Material shown:
______
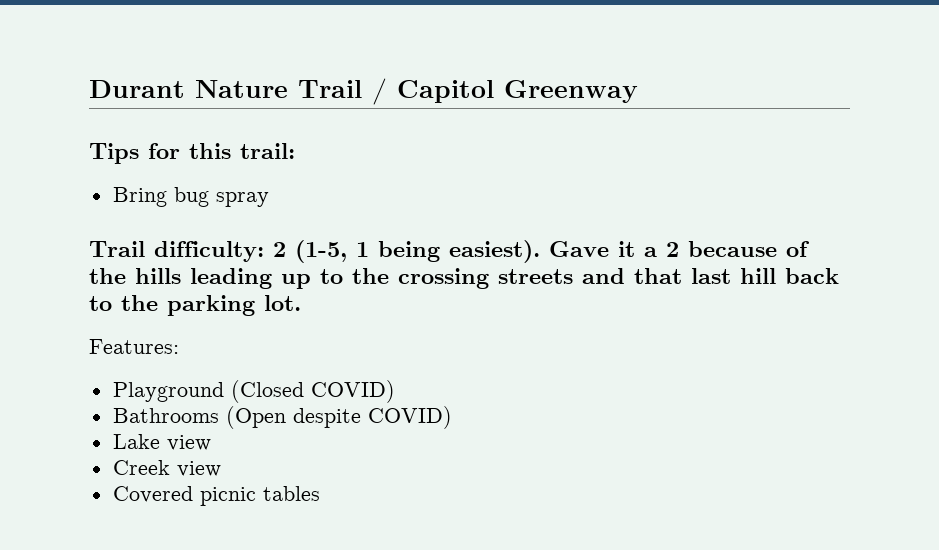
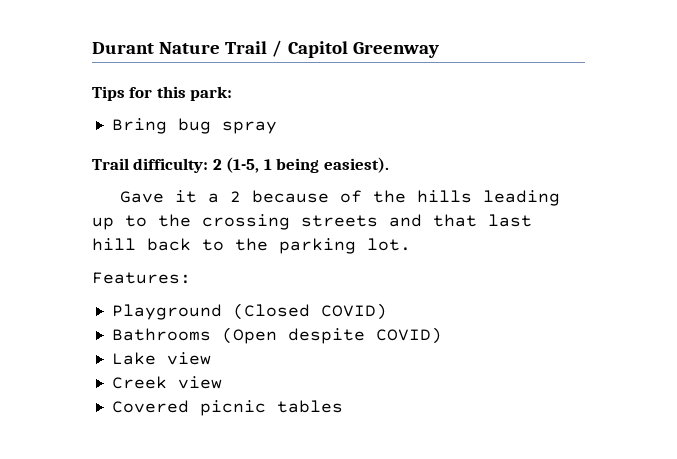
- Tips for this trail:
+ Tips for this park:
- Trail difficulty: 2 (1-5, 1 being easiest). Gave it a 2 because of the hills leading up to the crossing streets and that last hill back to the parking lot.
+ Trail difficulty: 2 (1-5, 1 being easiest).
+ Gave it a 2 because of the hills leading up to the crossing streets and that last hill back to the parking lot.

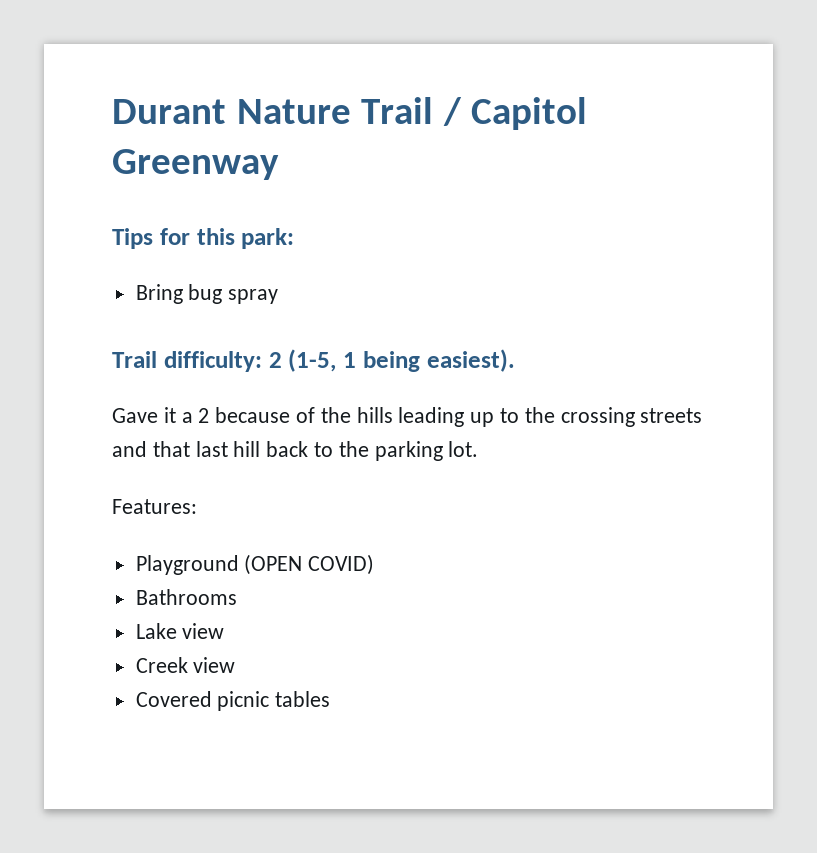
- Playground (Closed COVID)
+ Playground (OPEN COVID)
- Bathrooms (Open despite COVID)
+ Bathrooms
______
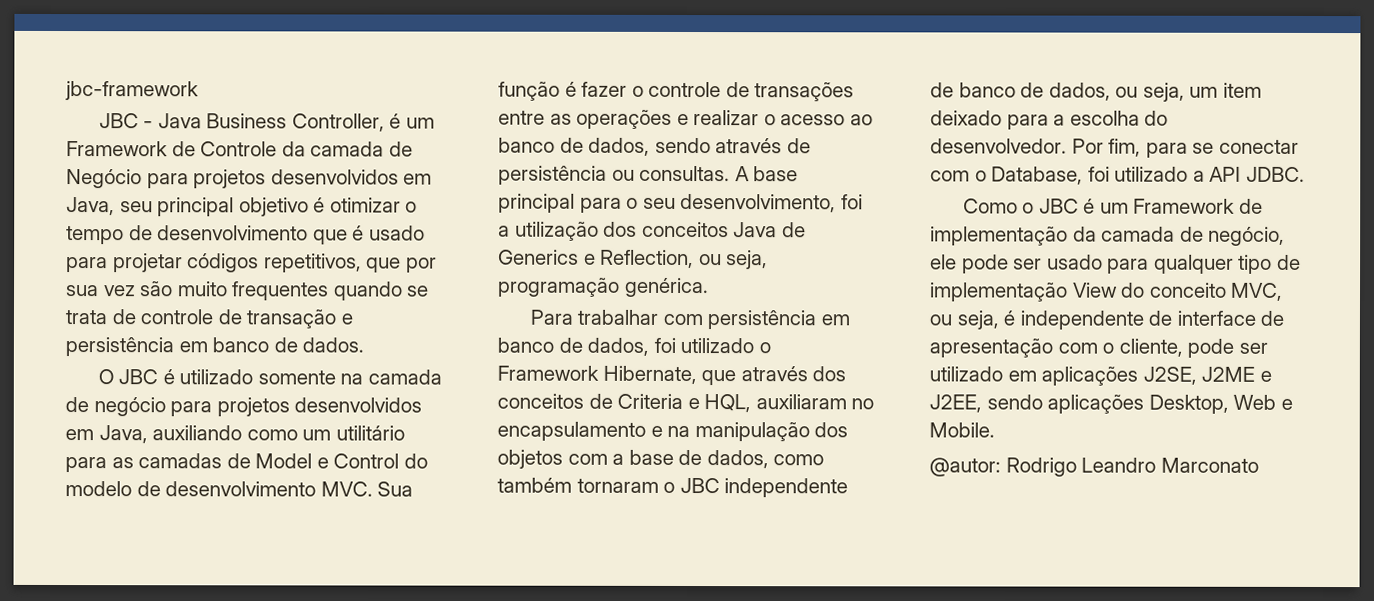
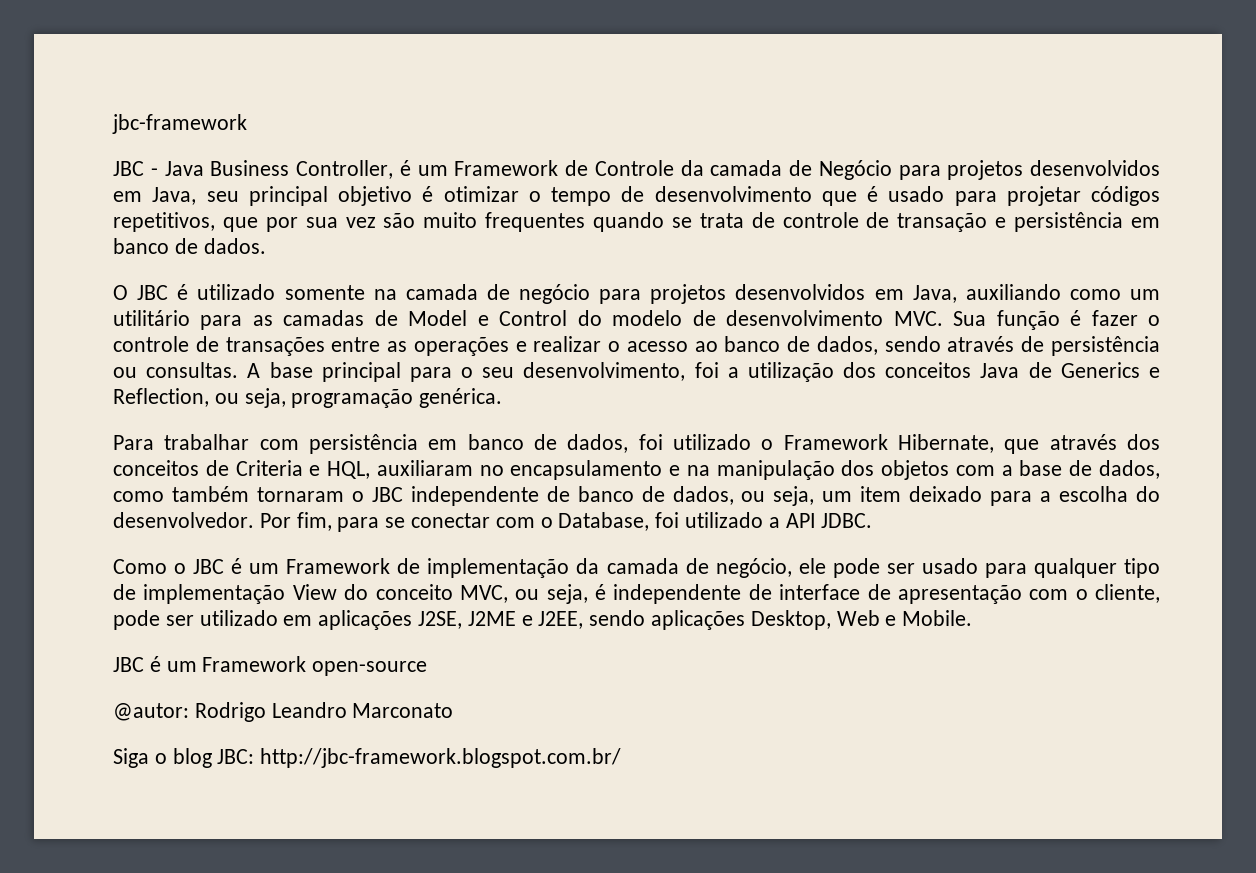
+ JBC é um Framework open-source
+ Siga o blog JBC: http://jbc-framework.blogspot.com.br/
______
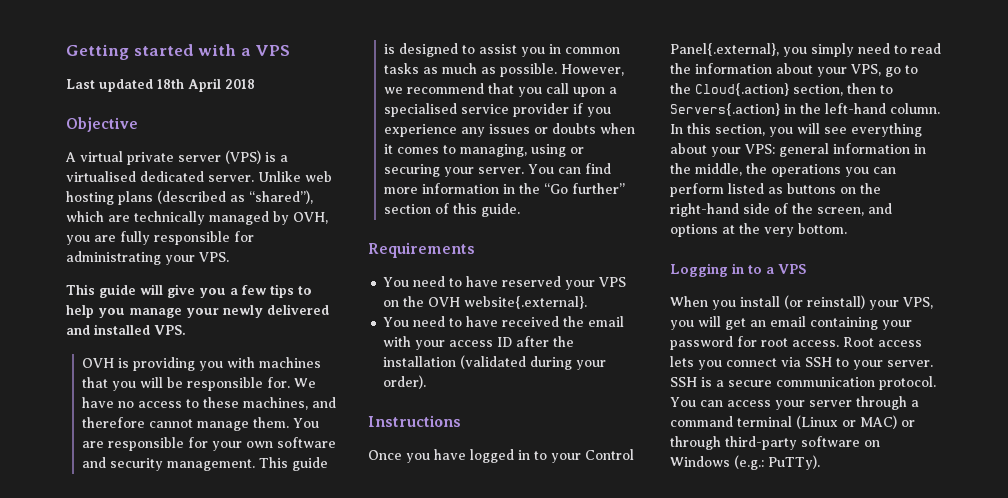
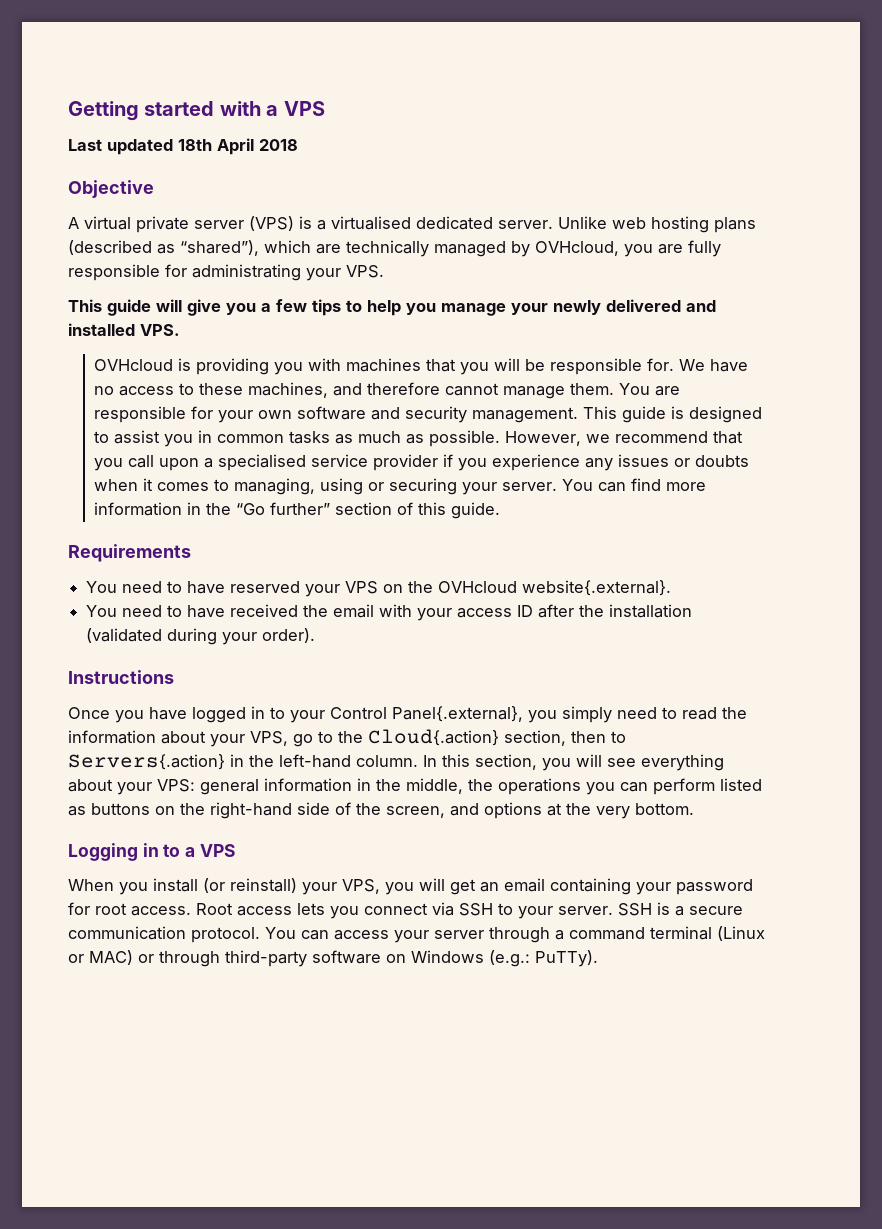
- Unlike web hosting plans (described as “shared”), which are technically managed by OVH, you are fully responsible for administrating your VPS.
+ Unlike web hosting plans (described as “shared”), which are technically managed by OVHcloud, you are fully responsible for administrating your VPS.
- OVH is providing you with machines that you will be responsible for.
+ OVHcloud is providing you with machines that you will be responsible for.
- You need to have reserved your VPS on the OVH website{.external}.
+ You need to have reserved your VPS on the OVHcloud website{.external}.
______
Problem to work on: Please copy the lines in the records above between the one holding "- You need to" and the one holding "on the OVHcloud", inclusive, exactly and with no other line.

Solution to this exercise:
- You need to have reserved your VPS on the OVH website{.external}.
+ You need to have reserved your VPS on the OVHcloud website{.external}.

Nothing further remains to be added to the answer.